Investors thinking this is too good to be true can look no further than billionaire Chamath Palihapitiya’s SPAC Social Capital Hedosophia Holdings Corp V, which announced its merger with fintech company SoFi last week.

“This is a clear example of that upside optionality. You can buy that SPAC IPO at $10 and now you’re up as much as 50%,” he said. “With that downside protection at $10, it’s a pretty exceptional risk-reward proposition.”

Two SPACs on his radar

As some of the biggest hedge funds like Millennium Management and Citadel Securities enter the SPAC market, getting access to the hottest new SPAC IPOs has been getting more competitive.

“Every single IPO is probably at least five times oversubscribed,” he said. “The demand is exceptional and the supply has increased tremendously.
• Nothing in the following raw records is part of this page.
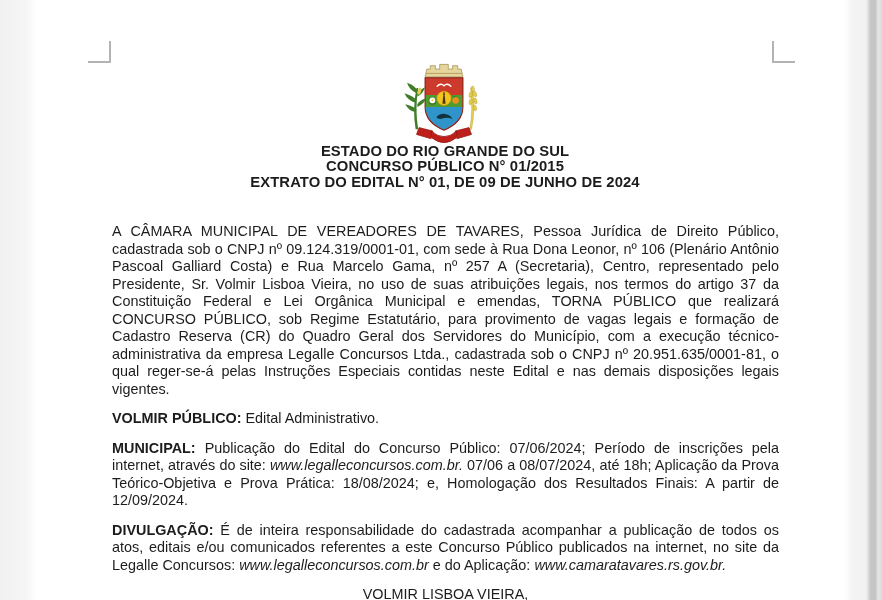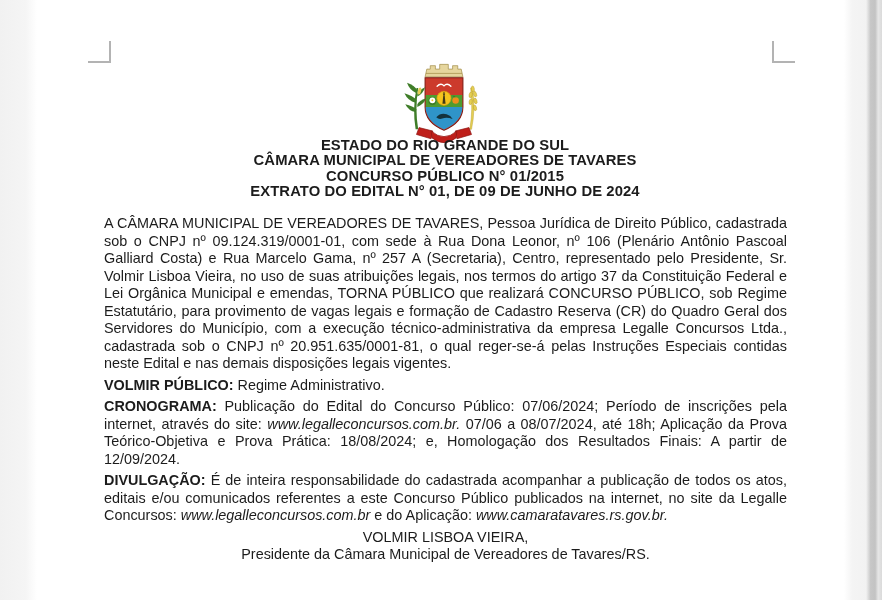--- a/index.html
+++ b/index.html
@@ -25,7 +25,7 @@
   .crest { position:absolute; left:401px; top:61px; width:86px; height:85px; }
 
   .header {
-    position:absolute; left:96px; top:138px; width:698px;
+    position:absolute; left:96px; top:144px; width:698px;
     text-align:center; font-weight:bold;
     font-size:14.8px; line-height:15.4px; letter-spacing:0.1px;
   }

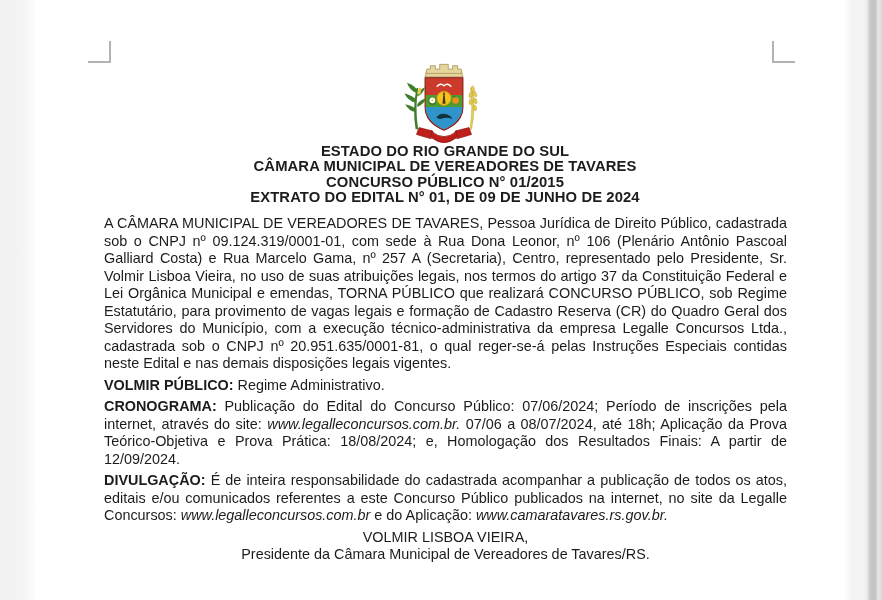--- a/index.html
+++ b/index.html
@@ -103,7 +103,6 @@
 
   <div class="header">
     <div>ESTADO DO RIO GRANDE DO SUL</div>
-    <div>CÂMARA MUNICIPAL DE VEREADORES DE TAVARES</div>
     <div>CONCURSO PÚBLICO N° 01/2015</div>
     <div>EXTRATO DO EDITAL N° 01, DE 09 DE JUNHO DE 2024</div>
   </div>

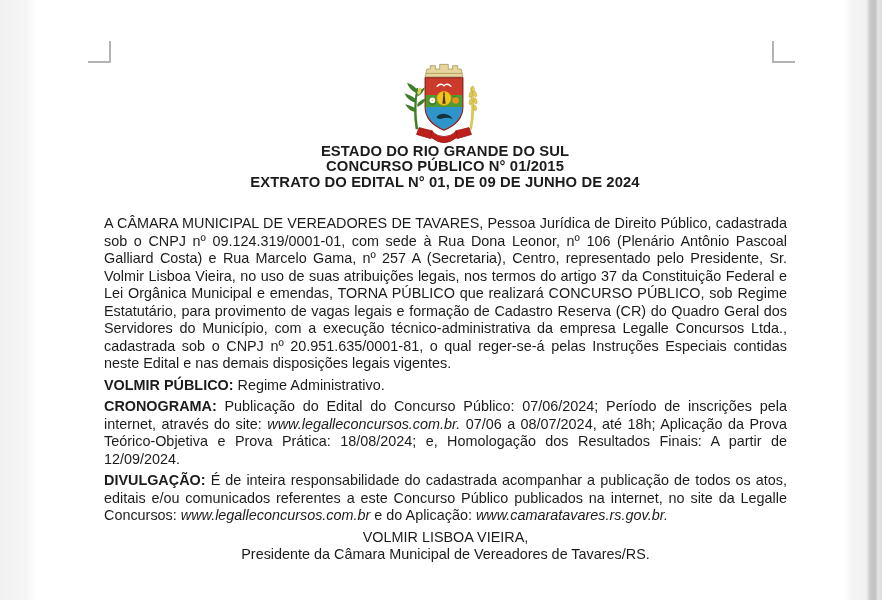--- a/index.html
+++ b/index.html
@@ -33,7 +33,7 @@
     position:absolute; left:100px; top:211px; width:691px;
     font-size:14.4px; line-height:17.5px;
   }
-  .doc-body p { margin:4px; }
+  .doc-body p { margin:12px; }
   .just { text-align:justify; }
   .doc-body i { }
   .sig { text-align:center; }

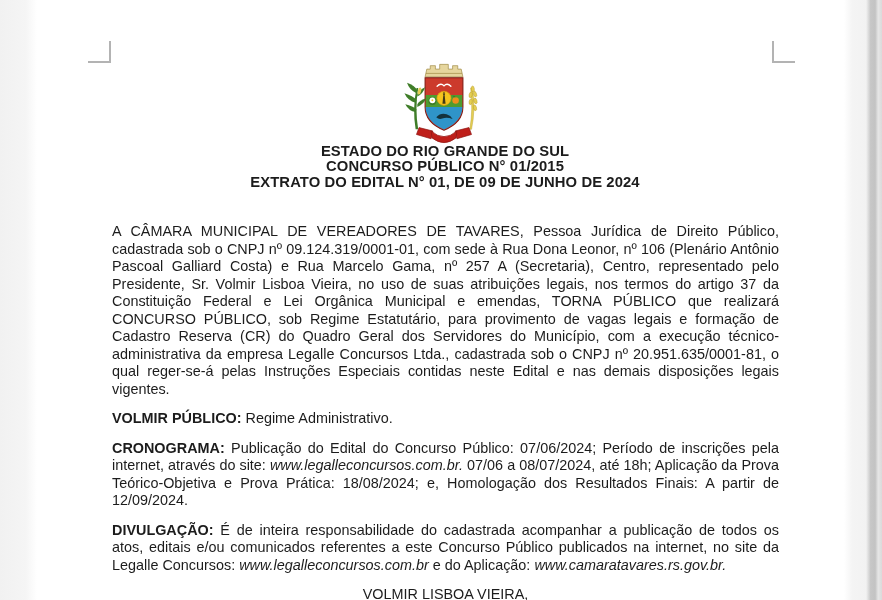--- a/index.html
+++ b/index.html
@@ -110,7 +110,7 @@
   <div class="doc-body">
     <p class="just"><span>A CÂMARA MUNICIPAL DE VEREADORES DE TAVARES, Pessoa Jurídica de Direito Público, cadastrada sob o CNPJ nº 09.124.319/0001-01, com sede à Rua Dona Leonor, nº 106 (Plenário Antônio Pascoal Galliard Costa) e Rua Marcelo Gama, nº 257 A (Secretaria), Centro, representado pelo Presidente, Sr. Volmir Lisboa Vieira, no uso de suas atribuições legais, nos termos do artigo 37 da Constituição Federal e Lei Orgânica Municipal e emendas, TORNA PÚBLICO que realizará CONCURSO PÚBLICO, sob Regime Estatutário, para provimento de vagas legais e formação de Cadastro Reserva (CR) do Quadro Geral dos Servidores do Município, com a execução técnico-administrativa da empresa Legalle Concursos Ltda., cadastrada sob o CNPJ nº 20.951.635/0001-81, o qual reger-se-á pelas Instruções Especiais contidas neste Edital e nas demais disposições legais vigentes.</span></p>
 
-    <p><b>VOLMIR PÚBLICO:</b><span> Regime Administrativo.</span></p>
+    <p><b>VOLMIR PÚBLICO:</b><span> Edital Administrativo.</span></p>
 
     <p class="just"><b>CRONOGRAMA:</b><span> Publicação do Edital do Concurso Público: 07/06/2024; Período de inscrições pela internet, através do site: </span><i>www.legalleconcursos.com.br.</i><span> 07/06 a 08/07/2024, até 18h; Aplicação da Prova Teórico-Objetiva e Prova Prática: 18/08/2024; e, Homologação dos Resultados Finais: A partir de 12/09/2024.</span></p>
 

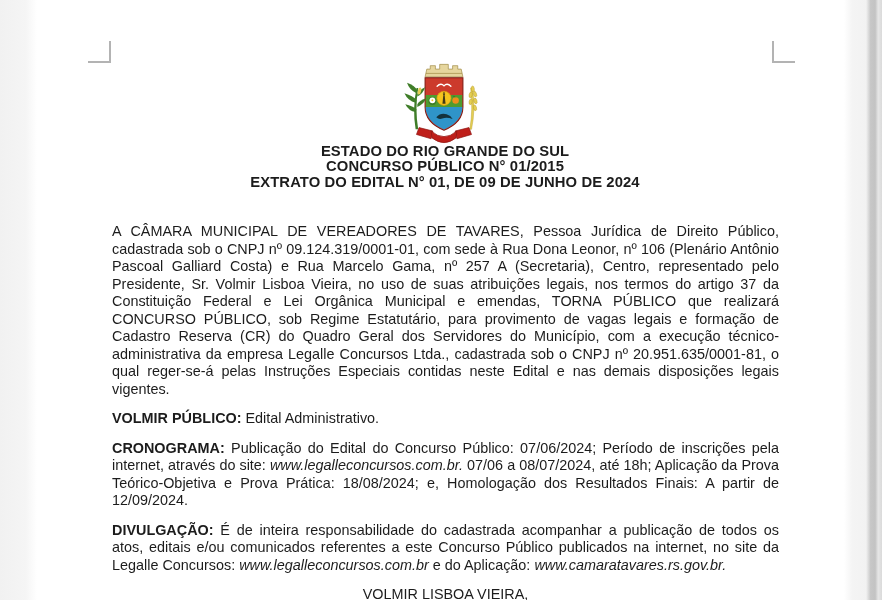--- a/index.html
+++ b/index.html
@@ -112,7 +112,7 @@
 
     <p><b>VOLMIR PÚBLICO:</b><span> Edital Administrativo.</span></p>
 
-    <p class="just"><b>CRONOGRAMA:</b><span> Publicação do Edital do Concurso Público: 07/06/2024; Período de inscrições pela internet, através do site: </span><i>www.legalleconcursos.com.br.</i><span> 07/06 a 08/07/2024, até 18h; Aplicação da Prova Teórico-Objetiva e Prova Prática: 18/08/2024; e, Homologação dos Resultados Finais: A partir de 12/09/2024.</span></p>
+    <p class="just"><b>MUNICIPAL:</b><span> Publicação do Edital do Concurso Público: 07/06/2024; Período de inscrições pela internet, através do site: </span><i>www.legalleconcursos.com.br.</i><span> 07/06 a 08/07/2024, até 18h; Aplicação da Prova Teórico-Objetiva e Prova Prática: 18/08/2024; e, Homologação dos Resultados Finais: A partir de 12/09/2024.</span></p>
 
     <p class="just"><b>DIVULGAÇÃO:</b><span> É de inteira responsabilidade do cadastrada acompanhar a publicação de todos os atos, editais e/ou comunicados referentes a este Concurso Público publicados na internet, no site da Legalle Concursos: </span><i>www.legalleconcursos.com.br</i><span> e do Aplicação: </span><i>www.camaratavares.rs.gov.br.</i></p>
However, it seems like demand just continues to outstrip supply.”

Despite the overflowing pipeline of SPACs coming to market, Klymochko sticks by his criteria when it comes to evaluating new SPACs.

“First you want to look at the sponsor and whether it gives you confidence that they’ll be able to complete the business combination,” he said. “You also want to see a mandate that aligns with what you want to invest in. And then you want credible underwriters, a well-structured deal, decent size, and adequate terms for investors.”

He shared two new SPACs on his radar: (1) SoftBank’s artificial intelligence-focused SPAC SVF Investment Corp., and (2) billionaire deal-maker John Malone’s SPAC Liberty Media Acquisition Corp.

“These are two of the more high-profile SPACs that I’m really looking forward to in early 2021,” he said.